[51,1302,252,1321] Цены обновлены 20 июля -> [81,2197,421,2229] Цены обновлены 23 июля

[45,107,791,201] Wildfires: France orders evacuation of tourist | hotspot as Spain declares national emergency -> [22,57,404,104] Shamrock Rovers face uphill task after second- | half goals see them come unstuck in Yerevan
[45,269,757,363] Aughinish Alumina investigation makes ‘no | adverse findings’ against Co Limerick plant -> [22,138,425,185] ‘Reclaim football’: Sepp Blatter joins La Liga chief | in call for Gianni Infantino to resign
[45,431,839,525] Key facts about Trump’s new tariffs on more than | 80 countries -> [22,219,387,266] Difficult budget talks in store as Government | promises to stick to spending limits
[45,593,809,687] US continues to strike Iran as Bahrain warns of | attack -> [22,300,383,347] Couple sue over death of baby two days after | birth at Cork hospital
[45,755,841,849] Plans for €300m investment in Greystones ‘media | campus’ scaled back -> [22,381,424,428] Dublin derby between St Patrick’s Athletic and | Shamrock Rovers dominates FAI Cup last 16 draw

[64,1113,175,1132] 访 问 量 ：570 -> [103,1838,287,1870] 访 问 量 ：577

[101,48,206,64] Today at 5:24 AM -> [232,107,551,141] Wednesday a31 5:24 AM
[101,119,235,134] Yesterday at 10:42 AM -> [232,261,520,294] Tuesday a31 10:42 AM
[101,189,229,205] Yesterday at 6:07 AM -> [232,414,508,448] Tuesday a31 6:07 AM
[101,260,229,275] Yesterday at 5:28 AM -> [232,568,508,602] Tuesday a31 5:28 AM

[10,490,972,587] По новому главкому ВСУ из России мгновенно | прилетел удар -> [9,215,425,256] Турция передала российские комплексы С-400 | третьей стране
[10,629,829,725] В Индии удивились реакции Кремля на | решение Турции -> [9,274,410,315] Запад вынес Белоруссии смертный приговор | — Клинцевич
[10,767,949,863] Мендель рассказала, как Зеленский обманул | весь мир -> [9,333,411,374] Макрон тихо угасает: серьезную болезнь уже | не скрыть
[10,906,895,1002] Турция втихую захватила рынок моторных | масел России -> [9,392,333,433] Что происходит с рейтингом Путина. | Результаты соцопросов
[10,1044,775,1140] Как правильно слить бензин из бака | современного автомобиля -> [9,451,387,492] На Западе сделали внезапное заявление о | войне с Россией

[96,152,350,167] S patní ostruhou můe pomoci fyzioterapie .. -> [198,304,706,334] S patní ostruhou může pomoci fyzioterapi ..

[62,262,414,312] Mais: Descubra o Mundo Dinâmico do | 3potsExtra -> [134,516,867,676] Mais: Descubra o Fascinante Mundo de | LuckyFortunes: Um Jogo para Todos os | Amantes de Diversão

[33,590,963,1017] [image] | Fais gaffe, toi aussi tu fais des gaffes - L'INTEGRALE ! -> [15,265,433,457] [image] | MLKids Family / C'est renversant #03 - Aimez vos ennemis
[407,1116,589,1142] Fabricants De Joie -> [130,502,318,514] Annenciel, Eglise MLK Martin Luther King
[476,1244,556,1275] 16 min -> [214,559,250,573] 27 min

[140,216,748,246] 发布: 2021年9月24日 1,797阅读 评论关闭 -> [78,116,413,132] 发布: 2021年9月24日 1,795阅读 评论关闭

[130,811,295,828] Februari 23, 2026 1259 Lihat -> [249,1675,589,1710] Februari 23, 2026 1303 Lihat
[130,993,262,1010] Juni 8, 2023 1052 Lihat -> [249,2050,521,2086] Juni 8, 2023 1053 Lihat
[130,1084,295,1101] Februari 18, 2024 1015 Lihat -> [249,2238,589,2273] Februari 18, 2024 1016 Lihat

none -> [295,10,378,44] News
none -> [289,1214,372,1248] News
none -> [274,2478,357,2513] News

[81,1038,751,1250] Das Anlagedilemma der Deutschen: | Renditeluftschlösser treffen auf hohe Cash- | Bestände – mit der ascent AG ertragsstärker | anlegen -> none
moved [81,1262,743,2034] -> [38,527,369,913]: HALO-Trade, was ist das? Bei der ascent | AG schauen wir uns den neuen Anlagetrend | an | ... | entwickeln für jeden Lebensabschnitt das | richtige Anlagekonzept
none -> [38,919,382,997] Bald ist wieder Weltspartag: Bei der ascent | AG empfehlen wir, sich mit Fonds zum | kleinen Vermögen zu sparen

----------

Task directions
Copy out the data above word for word, starting at its first line and ending with the line that contains "[64,1113,175,1132] 访 问".

Task solution
[51,1302,252,1321] Цены обновлены 20 июля -> [81,2197,421,2229] Цены обновлены 23 июля

[45,107,791,201] Wildfires: France orders evacuation of tourist | hotspot as Spain declares national emergency -> [22,57,404,104] Shamrock Rovers face uphill task after second- | half goals see them come unstuck in Yerevan
[45,269,757,363] Aughinish Alumina investigation makes ‘no | adverse findings’ against Co Limerick plant -> [22,138,425,185] ‘Reclaim football’: Sepp Blatter joins La Liga chief | in call for Gianni Infantino to resign
[45,431,839,525] Key facts about Trump’s new tariffs on more than | 80 countries -> [22,219,387,266] Difficult budget talks in store as Government | promises to stick to spending limits
[45,593,809,687] US continues to strike Iran as Bahrain warns of | attack -> [22,300,383,347] Couple sue over death of baby two days after | birth at Cork hospital
[45,755,841,849] Plans for €300m investment in Greystones ‘media | campus’ scaled back -> [22,381,424,428] Dublin derby between St Patrick’s Athletic and | Shamrock Rovers dominates FAI Cup last 16 draw

[64,1113,175,1132] 访 问 量 ：570 -> [103,1838,287,1870] 访 问 量 ：577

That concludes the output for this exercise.